Dem wurde von Organisatoren und anderen Teilnehmer entgegengehalten, es gehe nicht darum, Ängste zu erzeugen, sonder zu informieren. Dabei stütze man sich ja auf die Wissenschaft. Es wurde allerding von anderen wiederum die Frage aufgeworfen, was eigentlich wirklich wissenschaftlich gesichert sei und welche Rolle die Wissenschaft in gesellschaftlichen Debatten spielen könne, da auch „die Wissenschaft“ sich in vielen Fragen nicht einig sei.

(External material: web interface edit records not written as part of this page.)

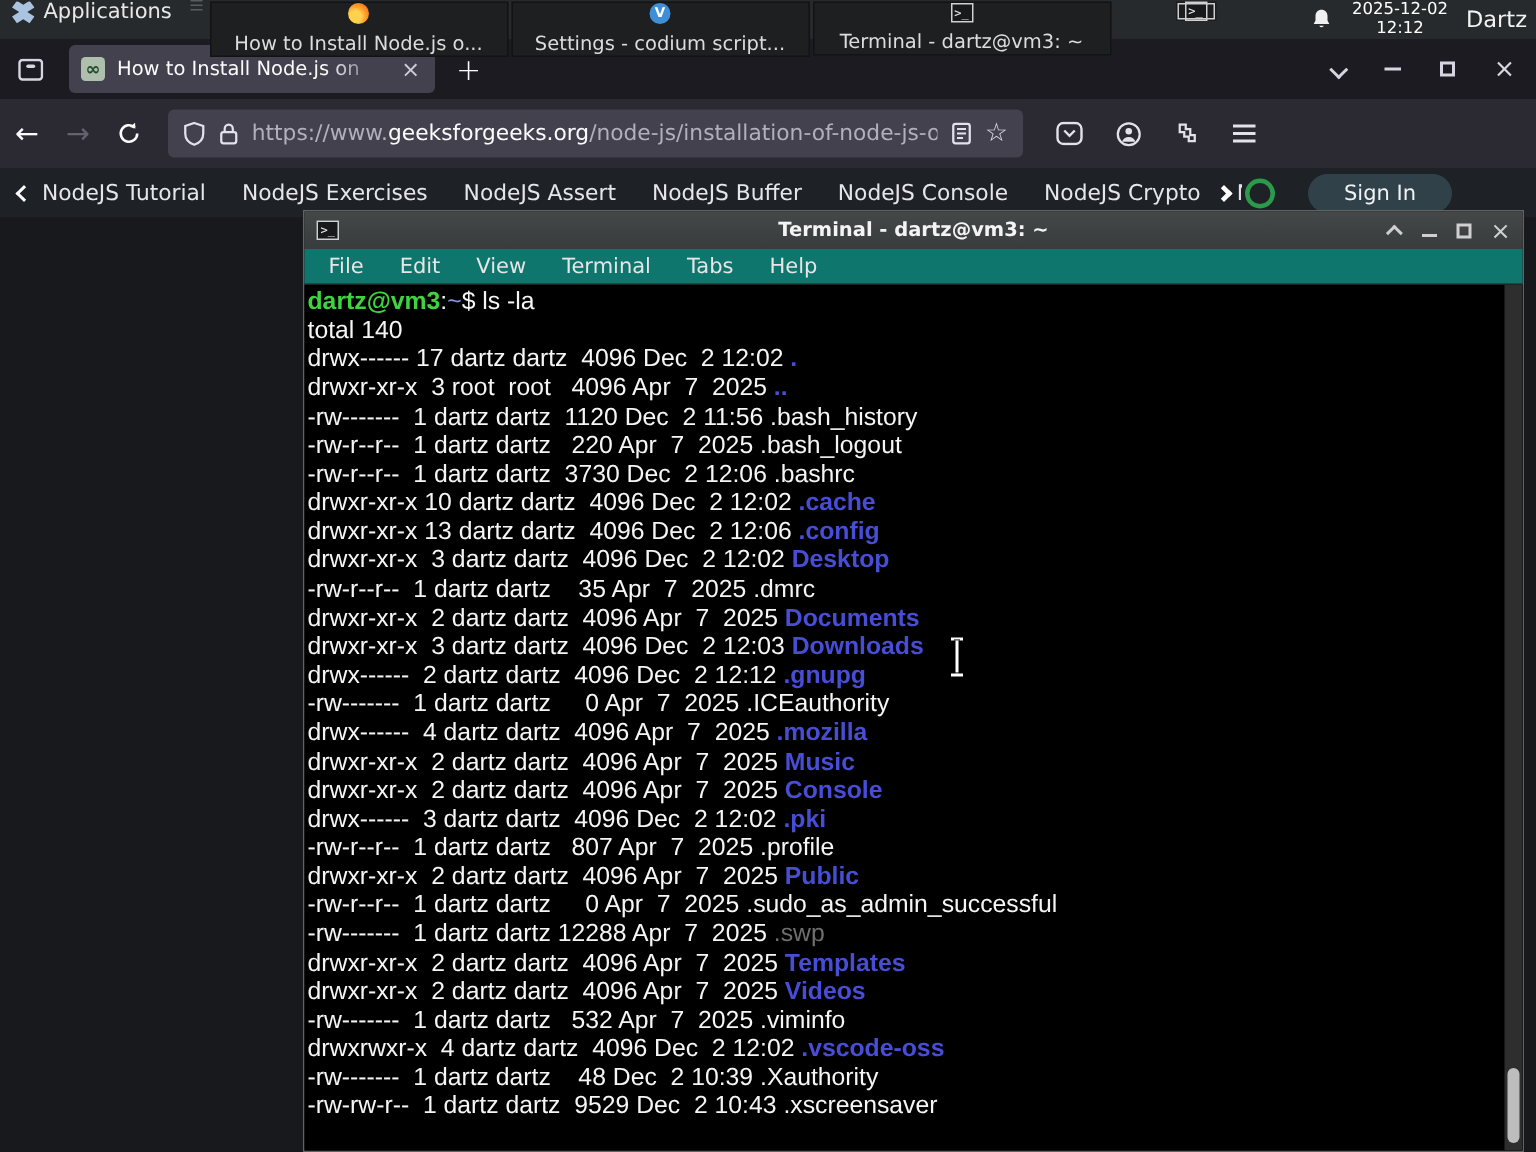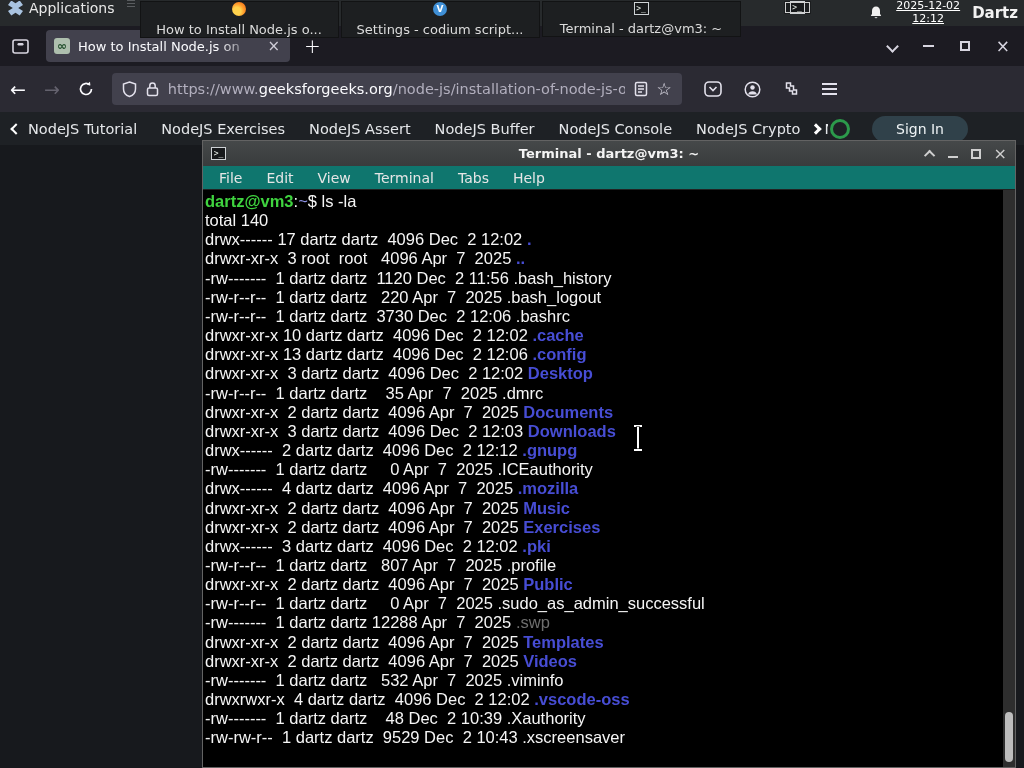--- a/index.html
+++ b/index.html
@@ -22,22 +22,22 @@
   .ff-ico { width:14px; height:14px; border-radius:50%; flex:0 0 auto;
             background:radial-gradient(circle at 35% 65%, #ffd24d 0 30%, #ff9b2c 55%, #e8590c 100%); }
   .codium-ico { width:14px; height:14px; border-radius:50%; background:#3f8fd6; flex:0 0 auto;
             color:#fff; font-size:9px; line-height:14px; text-align:center; font-weight:bold; }
   .term-ico { width:15px; height:13px; background:#17191b; border:1px solid #ced2d5; flex:0 0 auto;
               color:#e8efe9; font-size:8px; line-height:11px; text-align:center; font-family:"DejaVu Sans Mono",monospace; }
   .tray-sep { width:1px; background:#3c3f41; margin:3px 2px; }
   .tray-term-wrap { display:flex; align-items:center; padding:0 6px; background:#1b1d1f; outline:1px solid #cfcfcf; outline-offset:-2px; margin:1px 12px 1px 42px; }
   .panel-right { margin-left:auto; display:flex; align-items:center; gap:12px; padding-right:4px; }
   .bell { width:16px; height:16px; }
-  .clock { text-align:center; font-size:11px; line-height:1.15; color:#ffffff;text-decoration:underline; }
-  .user-label { font-size:15px; color:#f2f2f2; padding-right:2px;font-weight:bold; }
+  .clock { text-align:center; font-size:11px; line-height:1.15; color:#ffffff; }
+  .user-label { font-size:15px; color:#f2f2f2; padding-right:2px; }
 
   
   .browser { position:absolute; top:26px; left:0; width:1024px; height:742px; background:#17191d; }
   .tabbar { height:40px; background:#1c1b22; display:flex; align-items:center; padding:0 6px; }
   .ffview { width:28px; height:28px; display:flex; align-items:center; justify-content:center; border-radius:4px; }
   .tab { display:flex; align-items:center; gap:8px; width:244px; height:32px; background:#42414d;
          border-radius:4px; margin-left:12px; padding:0 8px; color:#fbfbfe; font-size:13px; }
   .favicon { width:16px; height:16px; border-radius:3px; background:#aebfae; color:#1f4d2a; font-size:12px;
              line-height:16px; text-align:center; font-weight:bold; flex:0 0 auto; }
   .tab-title { flex:1; white-space:nowrap; overflow:hidden;
@@ -272,21 +272,21 @@
         <div class="trow"><span>drwxr-xr-x 10 dartz dartz  4096 Dec  2 12:02 </span><span class="fn-dir">.cache</span></div>
         <div class="trow"><span>drwxr-xr-x 13 dartz dartz  4096 Dec  2 12:06 </span><span class="fn-dir">.config</span></div>
         <div class="trow"><span>drwxr-xr-x  3 dartz dartz  4096 Dec  2 12:02 </span><span class="fn-dir">Desktop</span></div>
         <div class="trow"><span>-rw-r--r--  1 dartz dartz    35 Apr  7  2025 </span><span class="fn-file">.dmrc</span></div>
         <div class="trow"><span>drwxr-xr-x  2 dartz dartz  4096 Apr  7  2025 </span><span class="fn-dir">Documents</span></div>
         <div class="trow"><span>drwxr-xr-x  3 dartz dartz  4096 Dec  2 12:03 </span><span class="fn-dir">Downloads</span></div>
         <div class="trow"><span>drwx------  2 dartz dartz  4096 Dec  2 12:12 </span><span class="fn-dir">.gnupg</span></div>
         <div class="trow"><span>-rw-------  1 dartz dartz     0 Apr  7  2025 </span><span class="fn-file">.ICEauthority</span></div>
         <div class="trow"><span>drwx------  4 dartz dartz  4096 Apr  7  2025 </span><span class="fn-dir">.mozilla</span></div>
         <div class="trow"><span>drwxr-xr-x  2 dartz dartz  4096 Apr  7  2025 </span><span class="fn-dir">Music</span></div>
-        <div class="trow"><span>drwxr-xr-x  2 dartz dartz  4096 Apr  7  2025 </span><span class="fn-dir">Exercises</span></div>
+        <div class="trow"><span>drwxr-xr-x  2 dartz dartz  4096 Apr  7  2025 </span><span class="fn-dir">Console</span></div>
         <div class="trow"><span>drwx------  3 dartz dartz  4096 Dec  2 12:02 </span><span class="fn-dir">.pki</span></div>
         <div class="trow"><span>-rw-r--r--  1 dartz dartz   807 Apr  7  2025 </span><span class="fn-file">.profile</span></div>
         <div class="trow"><span>drwxr-xr-x  2 dartz dartz  4096 Apr  7  2025 </span><span class="fn-dir">Public</span></div>
         <div class="trow"><span>-rw-r--r--  1 dartz dartz     0 Apr  7  2025 </span><span class="fn-file">.sudo_as_admin_successful</span></div>
         <div class="trow"><span>-rw-------  1 dartz dartz 12288 Apr  7  2025 </span><span class="fn-dim">.swp</span></div>
         <div class="trow"><span>drwxr-xr-x  2 dartz dartz  4096 Apr  7  2025 </span><span class="fn-dir">Templates</span></div>
         <div class="trow"><span>drwxr-xr-x  2 dartz dartz  4096 Apr  7  2025 </span><span class="fn-dir">Videos</span></div>
         <div class="trow"><span>-rw-------  1 dartz dartz   532 Apr  7  2025 </span><span class="fn-file">.viminfo</span></div>
         <div class="trow"><span>drwxrwxr-x  4 dartz dartz  4096 Dec  2 12:02 </span><span class="fn-dir">.vscode-oss</span></div>
         <div class="trow"><span>-rw-------  1 dartz dartz    48 Dec  2 10:39 </span><span class="fn-file">.Xauthority</span></div>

Einige Teilnehmer wiesen darauf hin, dass der anthropogene Klimawandel von 99 Prozent der Wissenschaftler als Tatsache anerkannt werde und Zweifel daran nicht nur unangebracht, sondern sogar gefährlich seien. Sie forderten daher, die Diskussion nicht weiter zu führen. Diese Auffassung wurde von anderen Dialogteilnehmern nicht geteilt. Sie argumentierten, dass die Unabhängigkeit der Wissenschaftler in vielen Fällen in Frage gestellt sei und dass Zweifel und Diskussion die Grundlage seriöser Wissenschaft bleiben müssten.
Nach rund zwei Stunden ging der intensive und sachliche Austausch zu Ende. Für einige Teilnehmer und wohl auch für die Organisatoren der Klimameile war die engagierte Beteiligung so vieler Bürger offensichtlich ungewohnt. Es wurde aber deutlich, dass es in der Bevölkerung sehr unterschiedliche Meinungen zu drängenden gesellschaftlichen und politischen Themen gibt, die gehört und ernst genommen werden müssen. Es wäre wünschenswert, wenn dieser offene Austausch, wie er beim Bürgerdialog auf der Klimameile stattgefunden hat, Schule machen würde.